Autoregressive integrated moving average (ARIMA)
As the name suggest, it is an integration of AR and MA models to perform time series forecasting. The target variable, or the value to be predicted is regressed over its own lag. The MA indicates that regression error is a linear combination of the values in the past and the same time in present. ARIMA models which are non-seasonal, are represented as ARIMA(p,d,q). p, d and q are the parameters and are always nonnegative. Where p is the order of the autoregressive model, d is the degree of differencing and q is the order of moving average model. For seasonal, ARIMA, we represent it as ARIMA (p,d,q) (P,D,Q). Where capital P, Q, D represent the seasonal autoregressive, differencing and moving average terms. So, if put two values as 0, we are dropping the auto regression, or difference or the moving average part of ARIMA. This section provides the understanding about the proposed working model for accurate stock market price forecasting. Therefore the detailed system implementation is described in this chapter with the implementable algorithm steps.
Holt-Winters method The Holt-Winters method (HW), named after its inventors, is a continuation of Holt’s model for a time series with a linear trend that also takes into account seasonal patterns, and was proposed by Holt’s student, Peter Winters in 1960 [source: Wikipedia]. In this method, at every time step estimates for the level, trend and seasonality components are revised, which also justifies the name of triple exponential smoothing. There are two different versions of the Holt-Winters method, for the two different forms of seasonality patterns that define the model: the additive and the multiplicative form. In its additive form, which we present first, the change of the seasonal fluctuation between two successive seasonal factors differ by a constant number, while in its multiplicative form this change is a percentage and thus for greater values the change of the successive cycle will be greater.
The process of Time Series Modelling
The Time Series modelling is generally used when historical data plays an important role in predictive future prices. The process is shown in this diagram.
Determine Trend
Trend is increase or decrease over a period of time. This can be caused due to systematic persistent, upward or downward pattern. Example which cause this are population increase, technology adaption etc. Visually shown here is a time series without trend and time series with trend
Determine Seasonality
Seasonality means that a fluctuation occurs over certain months or periods each year. Visually shown here is a time series without Seasonality and time series with Seasonality. As you can see that in time series with Seasonality, there is increase in value observed in months 7 and 8
Box plots are very useful to visualize seasonality
Determine Auto-correlation
Auto-correlation means how a point in time-series impacts future values in time-series. This can be determined using a PACF (Partial Auto-correlation) plot
Time-Series Modelling
Time-series modelling tries to fit a model to existing data, so that it can be used to forecast future values. One of the most commonly used algorithms for time series modelling is ARIMA (autoregressive integrated moving average)
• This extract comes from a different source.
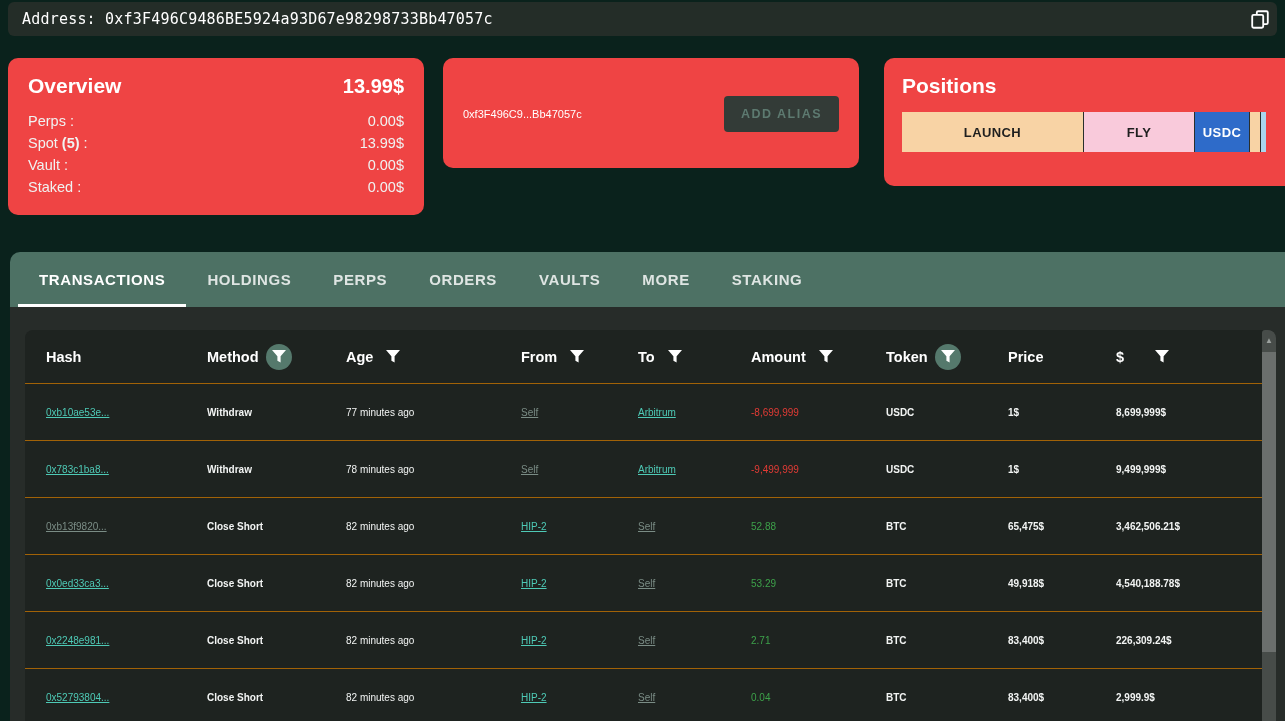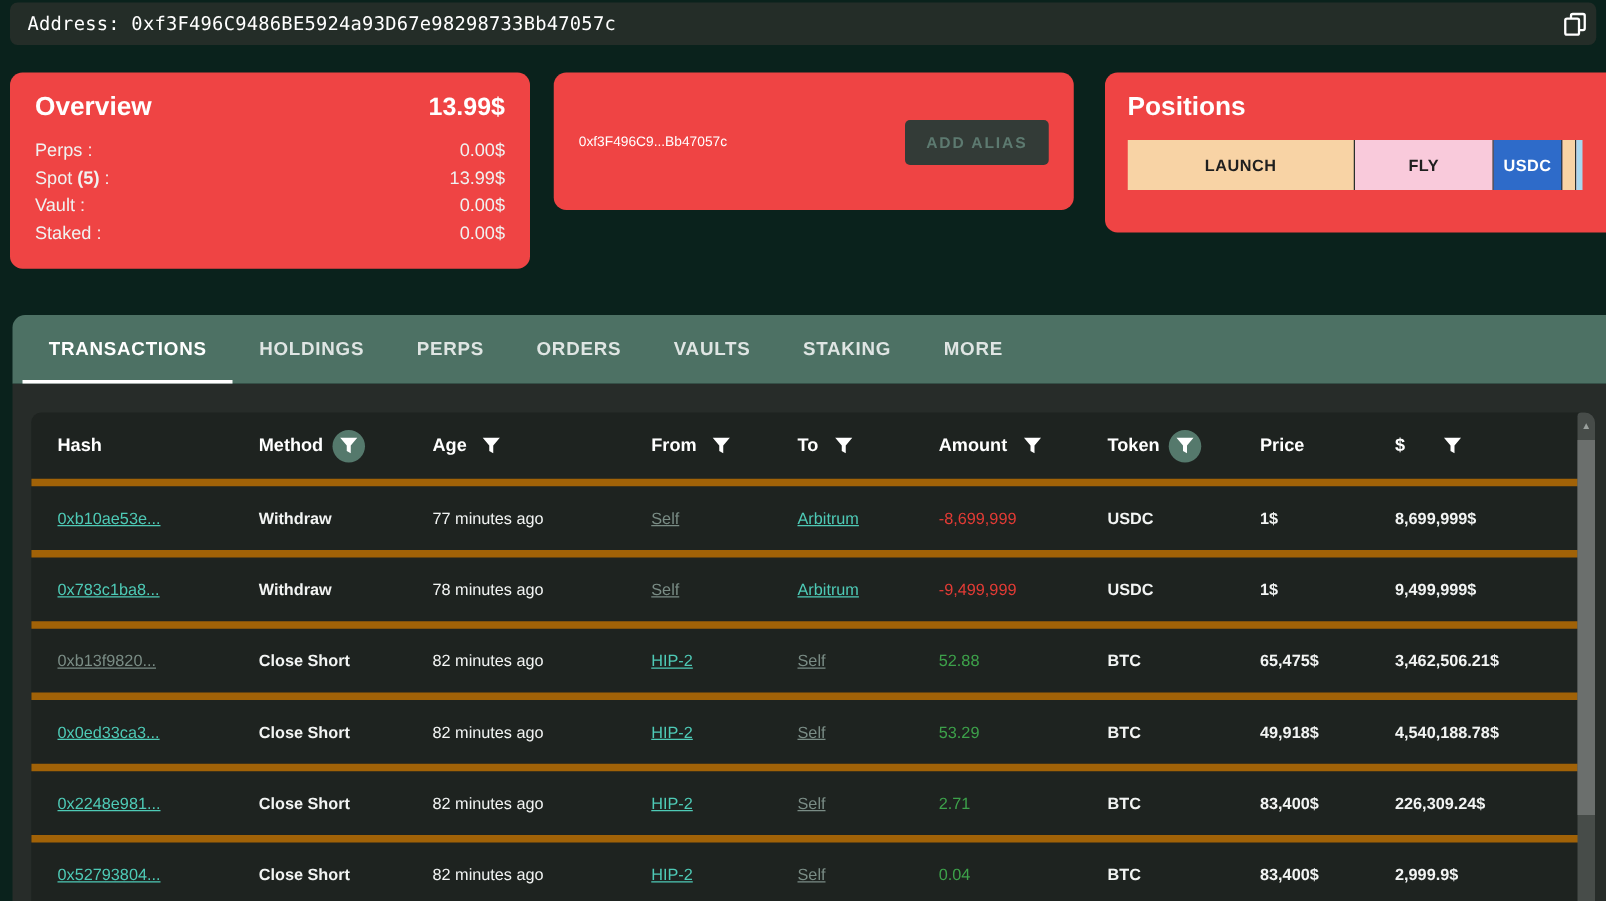"STAKING" div.tab { order: before "MORE" -> after "MORE" }
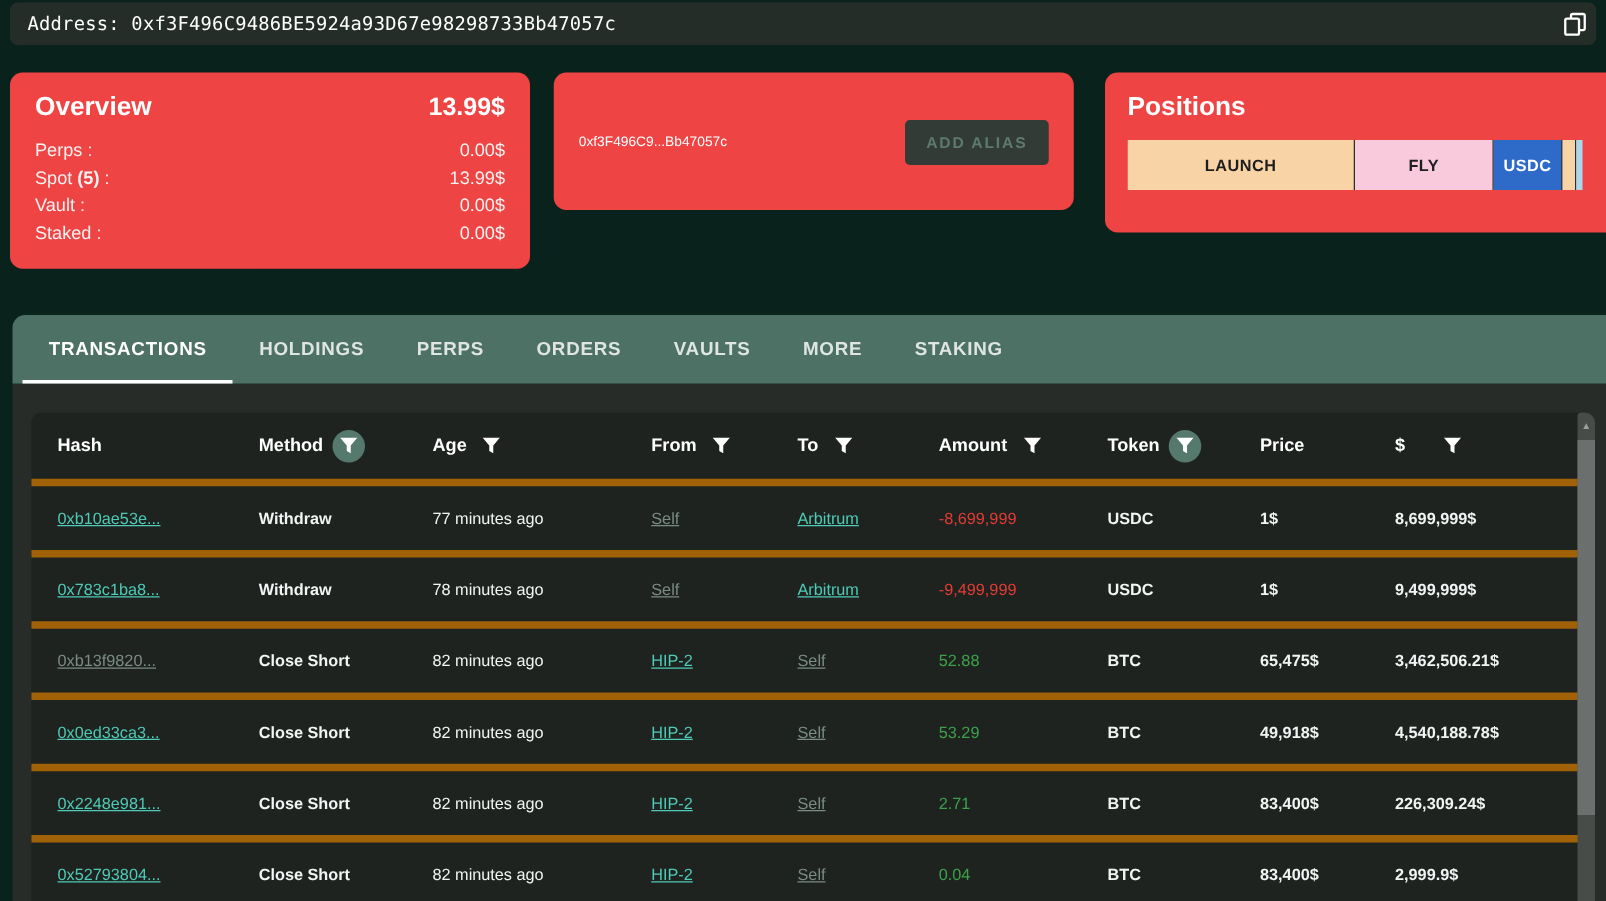"0xb10ae53e..." .trow { border-top: 6px solid #a16207 -> 1px solid #a16207; font-size: 13px -> 10px }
This algorithm first converts the data into, what we call it a stationary time-series, by removing the trend and seasonality. Then it tries to fit a model on the stationary data
The analysis done about trend, seasonality and auto-correlation earlier in the process serve as input parameters for ARIMA
Forecasting Once the model is fitted, it can be used to predict the future values
DATA For this project data downloaded were historical quotes for 20 different companies across industries. Industries varies from entertainment Walt Disney to arms and ammunition manufacturer Raytheon, from aircraft manufacturer Boeing to health care United Health Corporation to social media platform Facebook. Data has historical quotes from May 2013 to May 2017, 4 years’ worth of data. Historical quotes downloaded had Trading date, Daily closing price, opening price, highest and lowest prices in a day and volume of stocks. All the datasets were in csv format.
Challenges in the Dataset Stock markets are closed on weekends and public holidays and hence, data entries for those will missing in the original dataset which leaves the data unusable for any kind of time-series modelling. It is of utmost importance for data to be consistent for time-series analysis. Any missing values in the time-series data would give very bad results due to discontinuity in the series. To overcome this issue we had to identify those dates for which data was not present and had to come out with a way to fill the values of all the attributes of previous trading day to those missing days. The original dataset was also in descending order which cannot be used for time series analysis. Hence, we fix the data and make it suitable for time series analysis, we need to perform the below pre-processing steps
Pre-processing of data
As time series requires data to be in ascending order of dates, we sorted the original data in ascending order. To fix the missing values issue, we created an empty data frame with a sequence of dates from 19th May 2013 to 19th May 2017 and used “merge and transform function” to merge it with the original dataset. Doing so, all missing dates have been included in the new merged data set with NA values in the attributes. Usually the closing price of the previous day is very close the opening price of the next day. Hence, we can use the previous day’s attributes for the newly included dates which has NA values. To achieve this we used “ZOO” package and imputed all the N/A values with the previous days.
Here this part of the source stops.